Table 4 Comparison of RS models for Rym data set

(2) Even though algorithm performance has changed in different datasets, our algorithm always obtains the best performance.Our model can get the best accuracy on the three datasets because the proposed model optimizes accuracy, novelty and diversity in single-step. Other two-layer models compromise the accuracy in the step of optimizing diversity. Although the accuracy of DiABlO is closest to our algorithm, other criteria of it are far worse than that of ours.

(3) In comparison with ProbS, our algorithm is superior in all evaluation criteria. It is worth noting that ProbS is an algorithm focused on accuracy. However, our algorithm is more accurate than it while staying ahead on other criteria. As shown in Table 2, we achieve a 0.06 increase in precision as compared to ProbS and provide a 385 increase in AD.

(4) The HeatS is slightly better than our algorithm in novelty and diversity, but its performance is greatly reduced in terms of accuracy criterion. This is because it only pays attention to diversification, and the promotion of diversity can seriously compromise accuracy. Although our algorithm is not as diverse as HeatS, it can still provide sufficiently diverse recommendations while maintaining high accuracy.

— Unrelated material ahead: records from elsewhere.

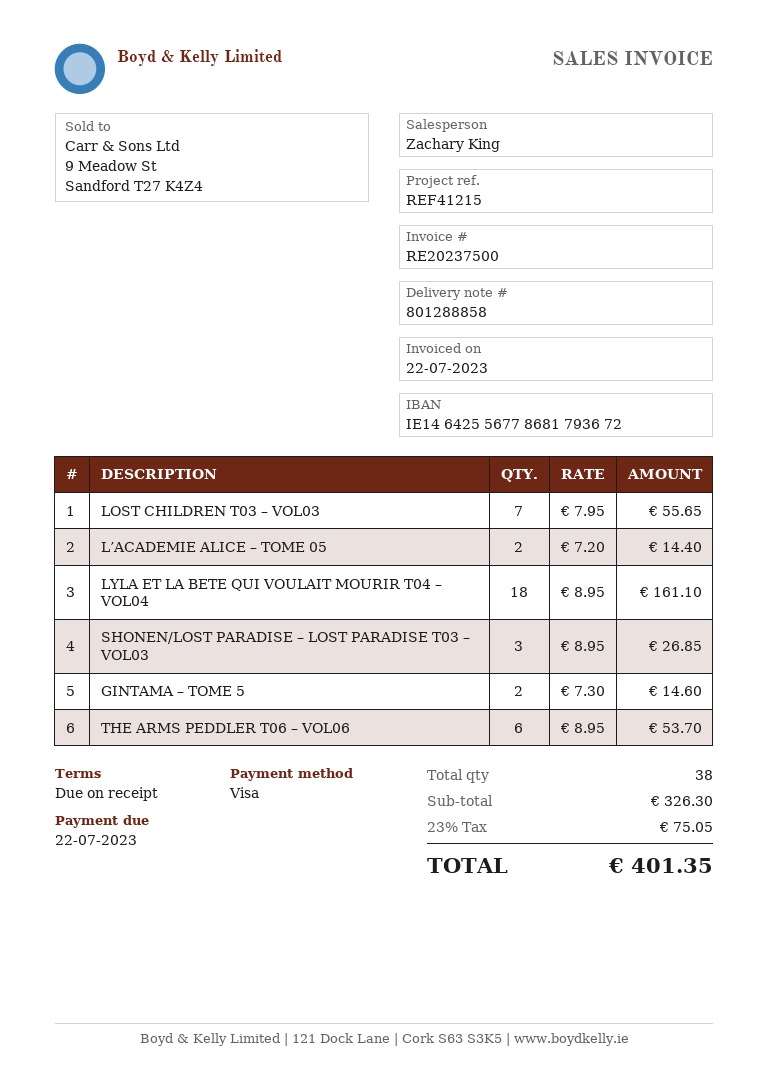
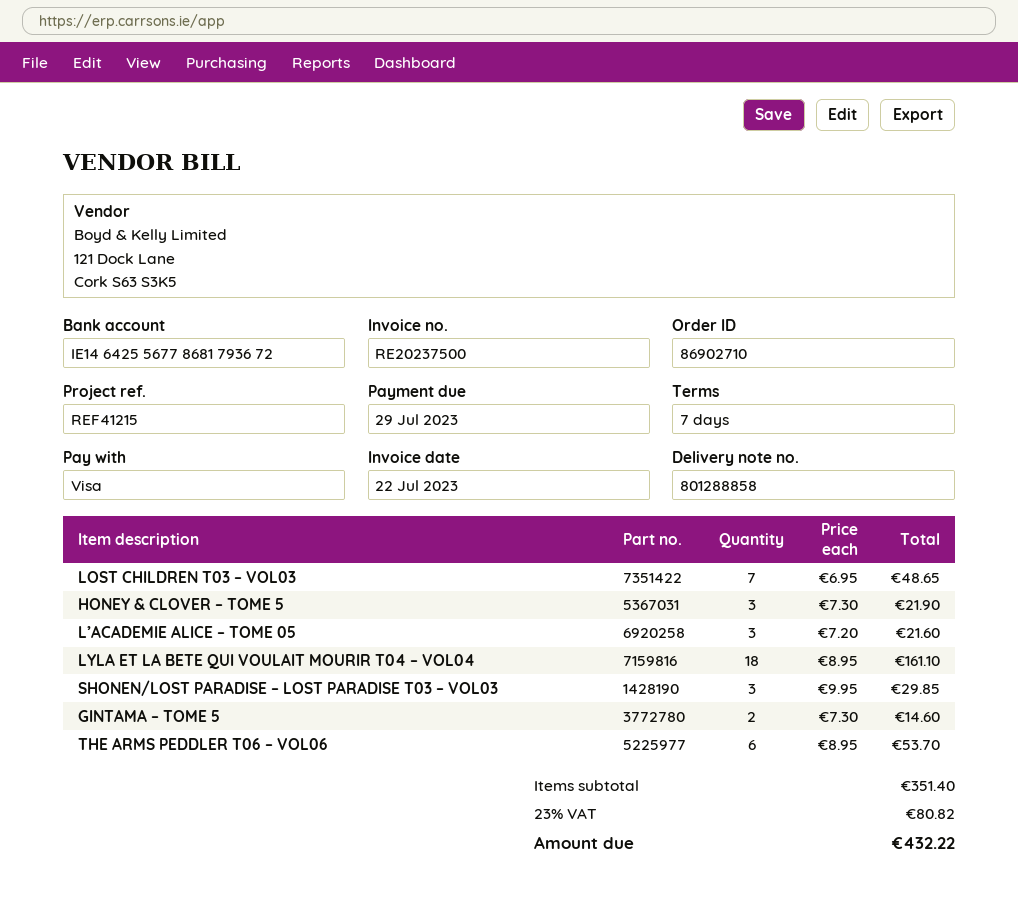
payment terms: on receipt -> 7 days
due date: 2023-07-22 -> 2023-07-29
LOST CHILDREN T03 – VOL03: 7 x 7.95 = 55.65 -> 7 x 6.95 = 48.65
L’ACADEMIE ALICE – TOME 05: 2 x 7.20 = 14.40 -> 3 x 7.20 = 21.60
SHONEN/LOST PARADISE – LOST PARADISE T03 – VOL03: 3 x 8.95 = 26.85 -> 3 x 9.95 = 29.85
HONEY & CLOVER – TOME 5: none -> 3 x 7.30 = 21.90
subtotal: 326.30 -> 351.40
tax: 23% = 75.05 -> 23% = 80.82
total: 401.35 -> 432.22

(5) Although the aggregate novelty and diversity of BD are slightly better than that of ours, its accuracy and individual diversity are worse than that of ours. Other algorithms are affected by data sparsity, criteria such as diversity have improved greatly, but accuracy has dropped significantly. However, our algorithm maintains good accuracy while improving criteria such as diversity.

Table 5 Performance ranking of

We count the performance ranking on each data set as the final metric to evaluate algorithms. The results of performance ranking are shown in Table 5. Each element in the table represents the accumulated sum of sorted values of corresponding algorithms. The sorted values are obtained by the ranking of each algorithm on each criterion. As we all know, the smaller the ranking value, the higher the ranking. As shown in Table 5, the ranking value of our algorithm on each data set is the smallest. DNMF has a value of 8 on the Movielens100K data set, but values of 13 and 14 on the Epinions and Rym data sets, respectively. This is due to the effect of data sparseness and the gap between algorithms becomes smaller.In summary, our algorithm achieves higher overall performance than other algorithms.

4 Conclusion

In this work, we propose a new MF model that incorporates two additional regularization terms.It tries to search for the appropriate latent factor, that not only meets the novelty and diversity but also ensures accuracy.Then, it generates a recommendation list using a classic ranking strategy instead of additional and complex rank strategies. We validate the effectiveness of our algorithm on three publicly available datasets and compare it with six algorithms.The results show that our algorithm can obtain the best performance and can achieve significant improvement in novelty and diversity with minimal compromise on accuracy.

Although our method can effectively optimize novelty, diversity and accuracy, its performance on a single criterion is not the best. Therefore, we will improve the model to make up for the above defects.